Prudential argues that by waiving his right to an ERISA claim and releasing Prudential from any obligations, Mr. Thomas was merely providing Prudential a benefit. (Def.'s Mem. Law in Opp'n 13.) Mr. Thomas has not shown any reason, in law or fact, why Prudential cannot receive a voluntary benefit. Accordingly, Mr. Thomas' Motion to Dismiss cannot prevail on this theory.

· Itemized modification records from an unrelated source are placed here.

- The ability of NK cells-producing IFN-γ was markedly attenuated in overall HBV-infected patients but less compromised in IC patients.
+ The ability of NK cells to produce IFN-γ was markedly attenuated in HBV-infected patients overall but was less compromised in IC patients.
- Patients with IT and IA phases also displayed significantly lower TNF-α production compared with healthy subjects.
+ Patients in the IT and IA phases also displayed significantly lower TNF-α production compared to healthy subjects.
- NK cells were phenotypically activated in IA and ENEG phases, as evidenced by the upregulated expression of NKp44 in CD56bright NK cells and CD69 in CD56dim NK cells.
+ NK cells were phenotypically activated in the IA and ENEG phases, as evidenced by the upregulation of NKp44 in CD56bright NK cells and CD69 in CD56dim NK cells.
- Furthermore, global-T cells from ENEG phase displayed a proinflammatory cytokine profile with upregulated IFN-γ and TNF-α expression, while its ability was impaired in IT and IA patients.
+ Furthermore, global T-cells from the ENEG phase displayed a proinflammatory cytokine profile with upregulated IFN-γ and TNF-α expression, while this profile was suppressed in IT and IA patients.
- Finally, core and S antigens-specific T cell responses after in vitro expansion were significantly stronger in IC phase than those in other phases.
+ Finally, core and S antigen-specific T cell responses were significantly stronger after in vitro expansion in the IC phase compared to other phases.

Both Mr. Thomas and Prudential agree that Prudential qualifies as a "Released Party" under the Agreement. The Agreement states:
(Agreement Preamble.) Mr. Thomas argues that Prudential is not a "party" to the Agreement and, therefore, cannot enforce it. (Pl.'s Mem. Law in Supp. 3-4.) Mr. Thomas asserts that simply because a "person might receive an incidental benefit from a contract to which he is not a party does not give that person a right of action to enforce the contract." (Id. at 4 (citing MCI Telecomms. Corp. v. Texas Utils. Elec. Co., 995 S.W.2d 647 (Tex. 1999)).) Furthermore, Prudential did not "sign the Agreement, was not aware of its existence until `recently,' [and] did not negotiate any of the terms." (Id.) Mr. Thomas argues that the term "Released Parties" is used to refer to a group, collectively, and does not grant those members the "status and obligations of a contractual and signatory `party.'" (Id. at 4-5.)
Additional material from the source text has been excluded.